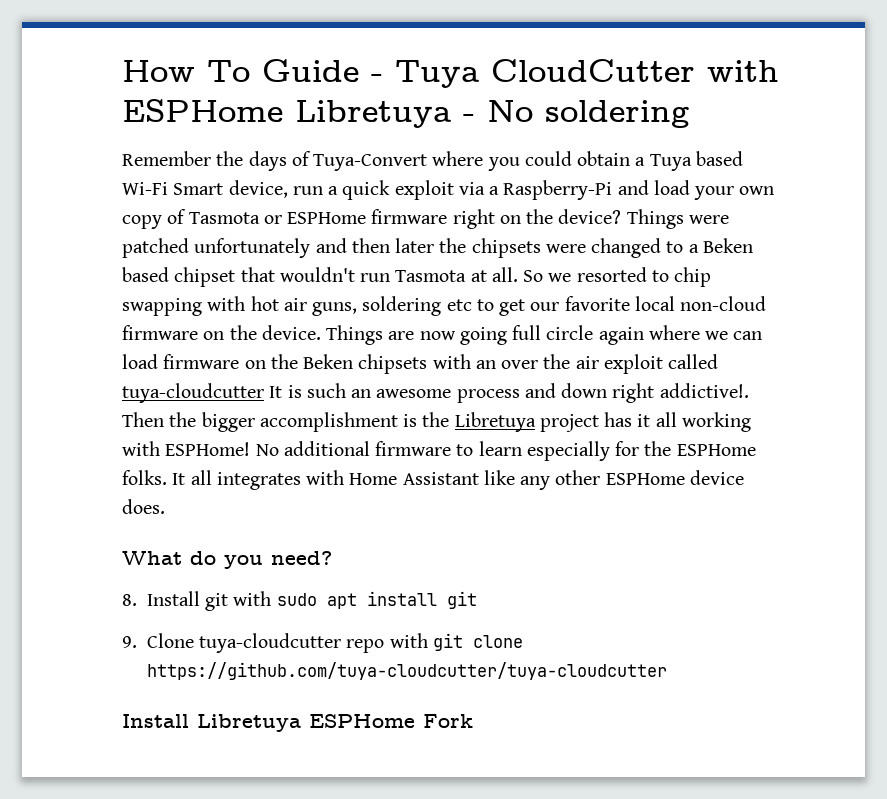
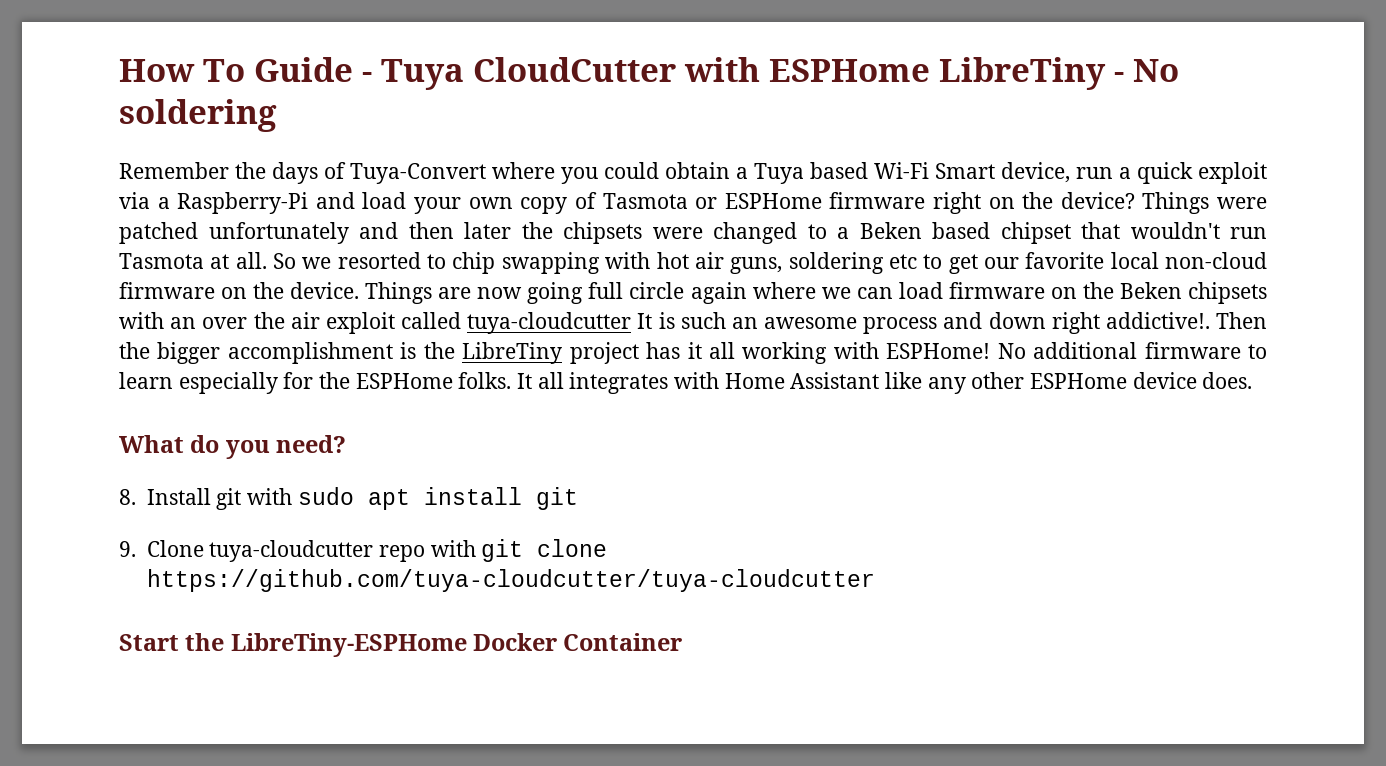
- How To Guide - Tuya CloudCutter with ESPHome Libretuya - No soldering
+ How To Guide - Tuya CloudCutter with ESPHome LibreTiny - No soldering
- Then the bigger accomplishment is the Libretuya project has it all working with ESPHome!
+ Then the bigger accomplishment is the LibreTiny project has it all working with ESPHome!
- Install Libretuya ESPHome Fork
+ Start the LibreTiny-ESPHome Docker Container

____________

■ **Work instructions**
Could you set down every record above exactly as written, leaving out the pictures?

■ **Response**
- How To Guide - Tuya CloudCutter with ESPHome Libretuya - No soldering
+ How To Guide - Tuya CloudCutter with ESPHome LibreTiny - No soldering
- Then the bigger accomplishment is the Libretuya project has it all working with ESPHome!
+ Then the bigger accomplishment is the LibreTiny project has it all working with ESPHome!
- Install Libretuya ESPHome Fork
+ Start the LibreTiny-ESPHome Docker Container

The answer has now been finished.